I used to finish every book I started.  I was always committed to the author for as long as it took me to read the book, but I have become more and more intolerant of writing I do not like or admire.

But if I read a book I really admire, that can be even more of an issue.  A really good book can throw me completely.  It can make me feel dissatisfied with my own writing.  I tend not to read other authors writing for teens.  I do read some, and I read enough to know there is a lot of great writing out there, but I don't want to read too much.  I don't want to gain an idea of what kind of writing is expected.

I read a lot less now than before I was a writer and that is something I regret.  I used put this solely down to this problem of the intrusive outside voice, but I have come to suspect there is a darker reason. I think I may be developing a fear of books.

Actually, it is more a fear of writers. . .

One of the panel  said that they did not think it was important to read books to be a writer - a slightly awkward point of view to proclaim at a book award to an audience of schoolchildren, teachers and librarians - but it seems to me incontestable that you must once have read books.  How else would you know how a book worked?  Why else would it occur to you to become a writer?

That may sound trite, but it's true.  Delivering a story via a book is a very contrived thing.  You don't stumble into it by accident.  You don't wake up one morning and start writing, without having read any books.  Writers don't invent writing.  They re-invent it.

Like many writers of my generation the book as an object played a big part in my dreams of becoming a writer.  I wanted to see my words in print.  I wanted a cover with a dust jacket.  I wanted to see my name on the front.

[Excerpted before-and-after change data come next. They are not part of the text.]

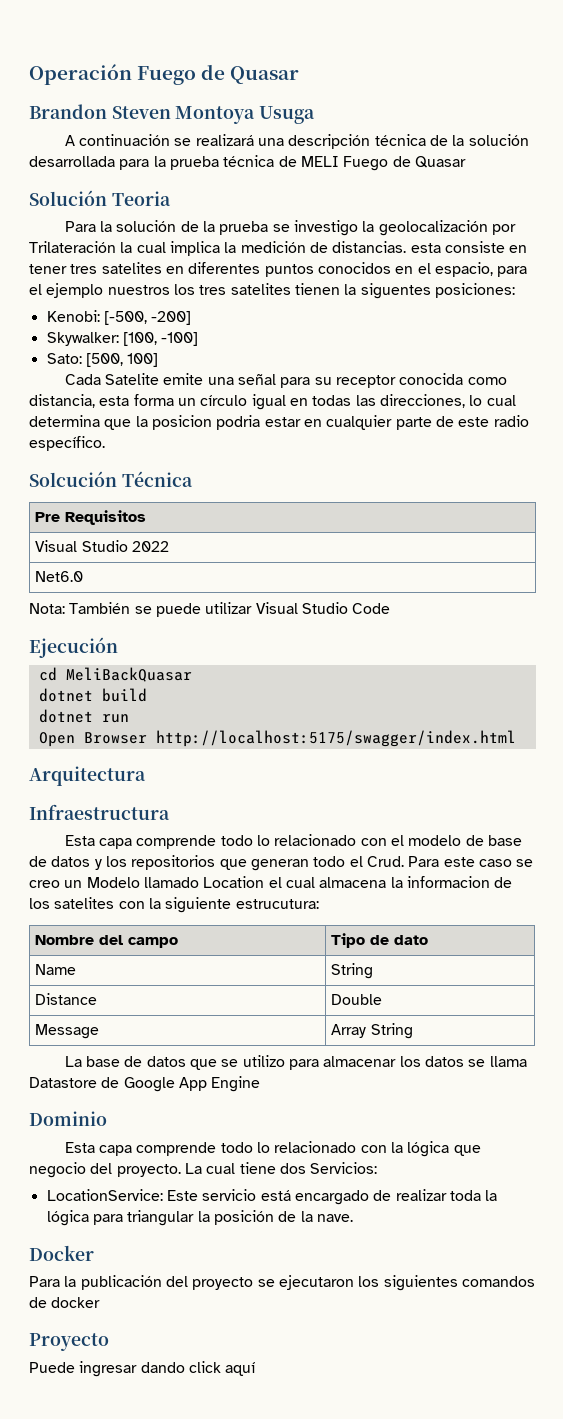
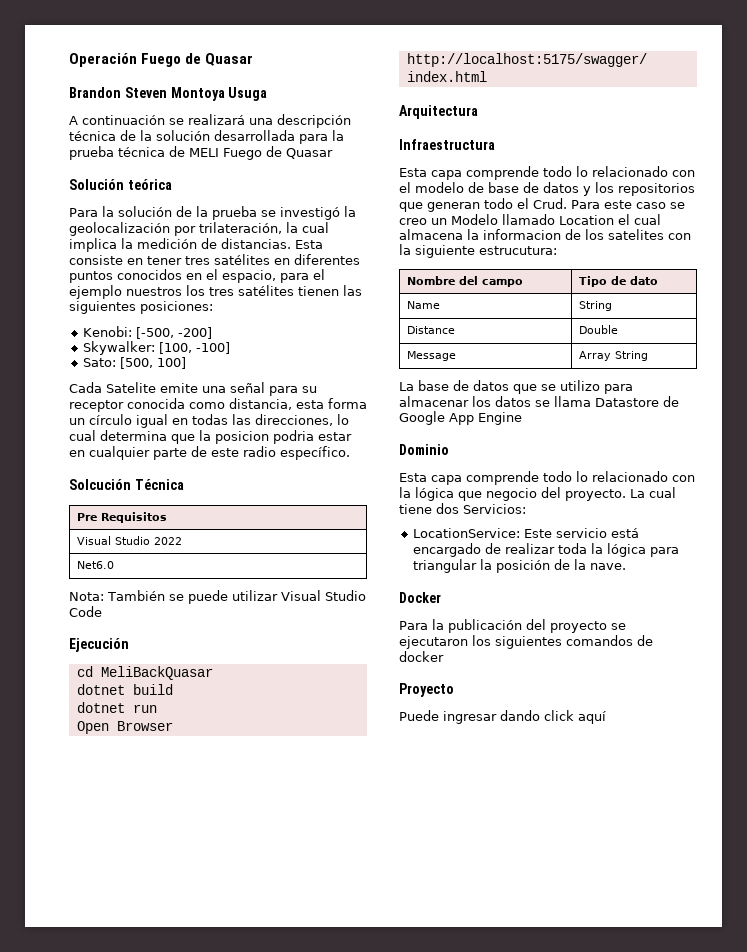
[111,191,171,206] Teoria -> [127,179,172,190] teórica
[293,220,358,236] investigo -> [280,207,340,220] investigó
[29,241,116,253] Trilateración -> [199,222,282,234] trilateración,
[410,243,441,253] esta -> [295,240,323,249] Esta
[101,262,162,274] satelites -> [214,254,270,265] satélites
[230,283,431,299] satelites tienen la siguentes -> [238,285,362,296] [69,301,136,314] satélites tienen las siguientes

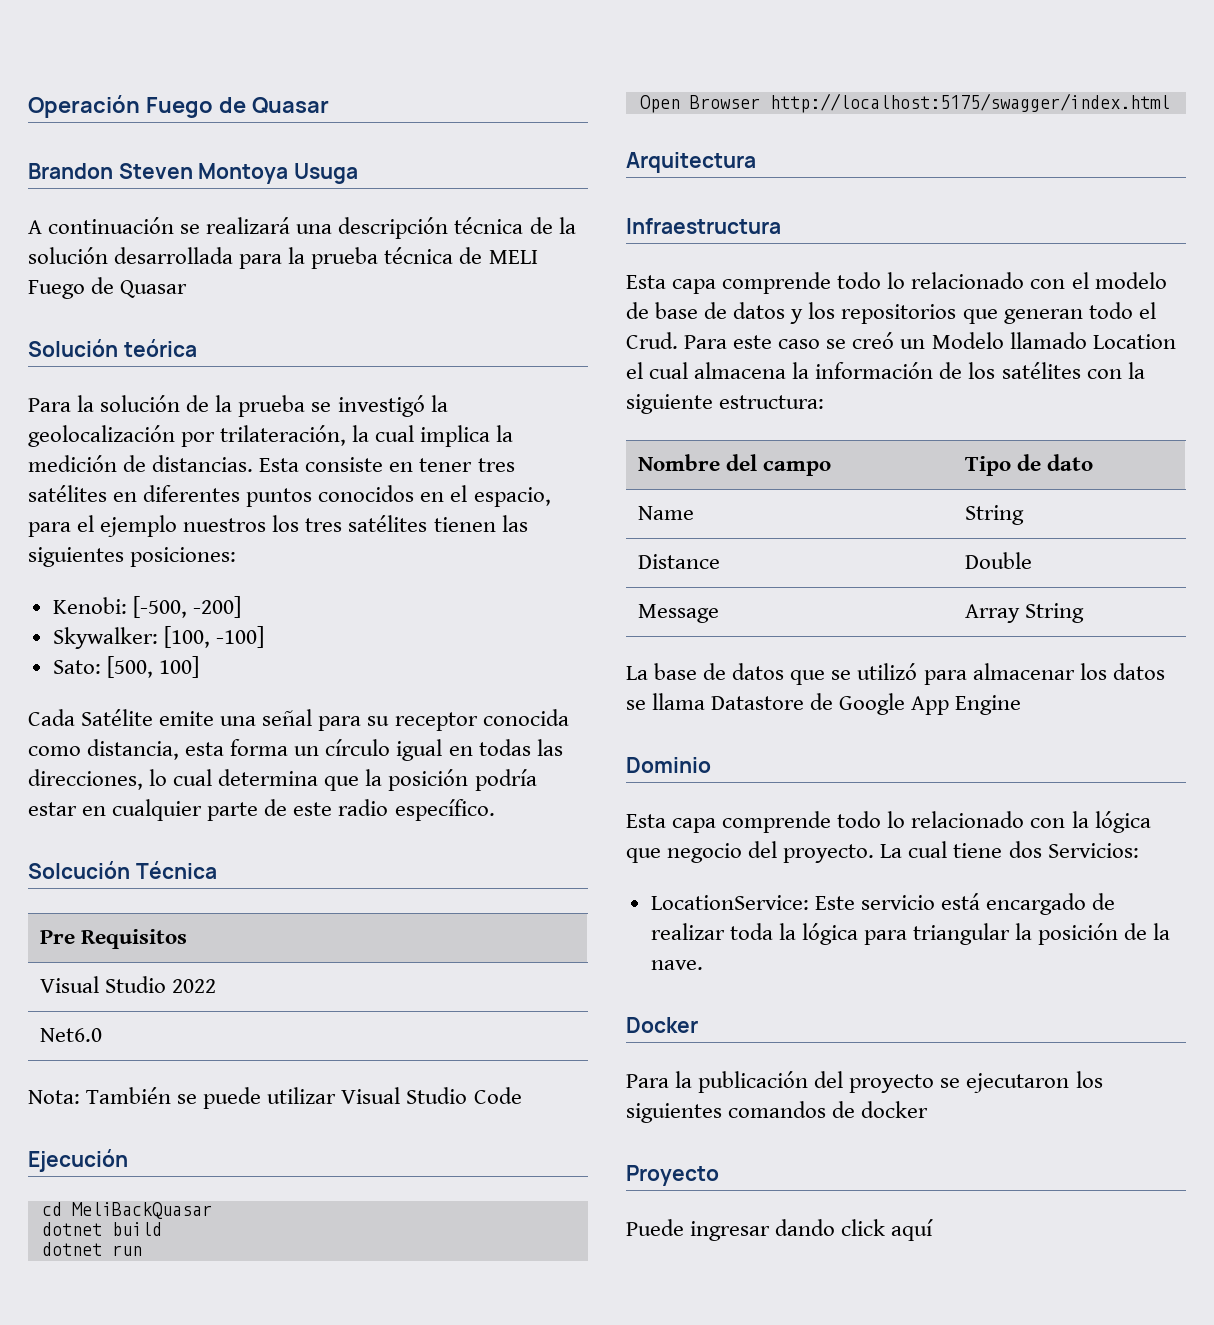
[106,382,156,393] Satelite -> [81,709,154,726] Satélite
[215,430,314,444] posicion podria -> [388,769,537,791] posición podría
[399,218,427,225] creo -> [852,332,895,349] creó
[483,229,561,240] informacion -> [815,362,934,379] información
[608,229,664,240] satelites -> [1001,362,1081,379] satélites
[479,246,557,255] estrucutura: -> [719,395,825,409] estructura:
[560,380,600,391] utilizo -> [857,663,918,680] utilizó

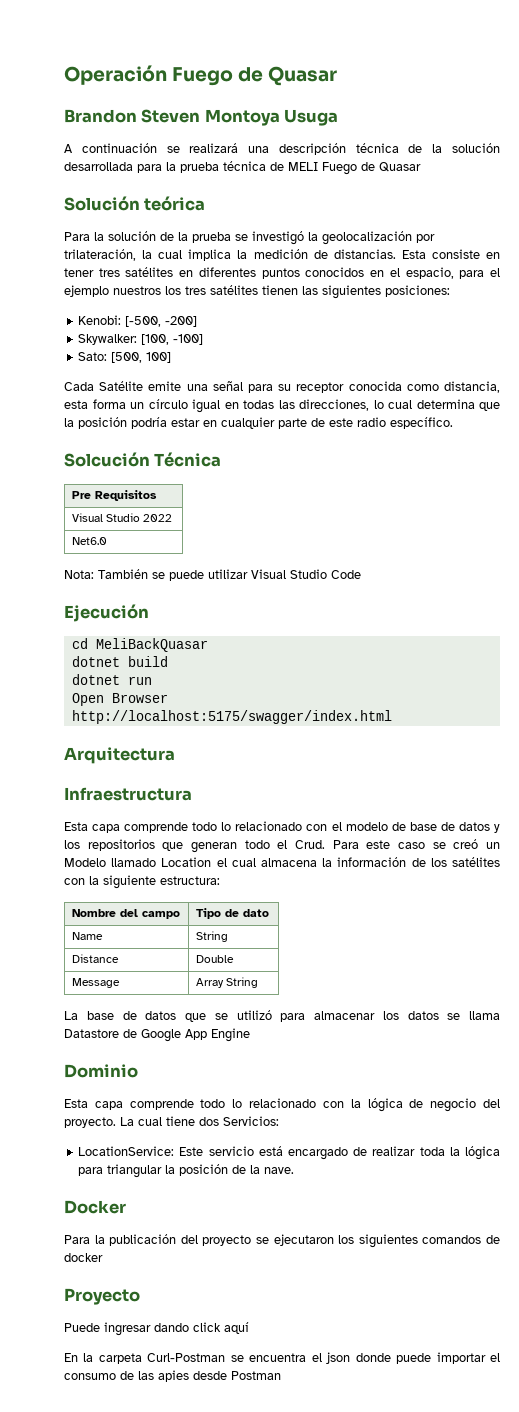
[626,848,661,863] que -> [409,1099,424,1108] de
(934, 1230) none -> [64,1352,500,1364] [64,1370,281,1382] // En la carpeta Curl-Postman se encuentra el json donde puede importar el consumo de las apies desde Postman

But I don't think I ever thought of writing books for children.

I wrote at school.  We expect all children to be able to write fiction, just as we expect them to draw and paint (or rather we did when I was young).  But I trace my life as a writer back to when I was a teenager and actually started to hammer the keys of my dad's portable Brother typewriter, alone, in my bedroom.

This was unnecessary writing.  Unasked for.

I don't have much of what I wrote then, but I remember starting to write a long fantasy novel that owed a lot to Robert E Howard and the myth of Theseus.  I wrote some parable-like short stories in the mould of Ray Bradbury or John Wyndham.

In my late teens and twenties I realised that I had read very little that wasn't genre fiction of one kind or another and began working my way through a library of great writers from around the world.  I couldn't say how many books I read.  I have some of them still, but nowhere near all.  I can't remember many of them, though the best of them still shine brightly:  Kafka's The Trial, Emily Bronte's Wuthering Heights, F Scott Fitzgerald's The Great Gatsby, Italo Calvino's Invisible Cities, William Golding's The Spire, Primo Levi's If This is a Man, Dostoyevsky's Crime and Punishment.  As I got older, I discovered new authors of course, but it was the books I read in my twenties that gave me a template for what I thought was great writing.  I attempted an existentialist novel on the back of reading Satre.  After Kafka, my short stories became more Kafkaesque.

Perhaps the reason I no longer seek out great writing is because it would remind me that it was this writing to which I once aspired.  Perhaps they would make me feel inadequate where they once made me feel more alive.  I do not write literary fiction - I write genre fiction.  For children and teenagers.  I consider that to be a very fine way to earn a living, incidentally.  And I also think that genre fiction in the right hands - in the hands of Raymond Chandler or M R James - can be enough; more than enough.  The fact remains, though, that the great sweeping novel I saw myself writing is probably never going to be written.  Or not by me anyway.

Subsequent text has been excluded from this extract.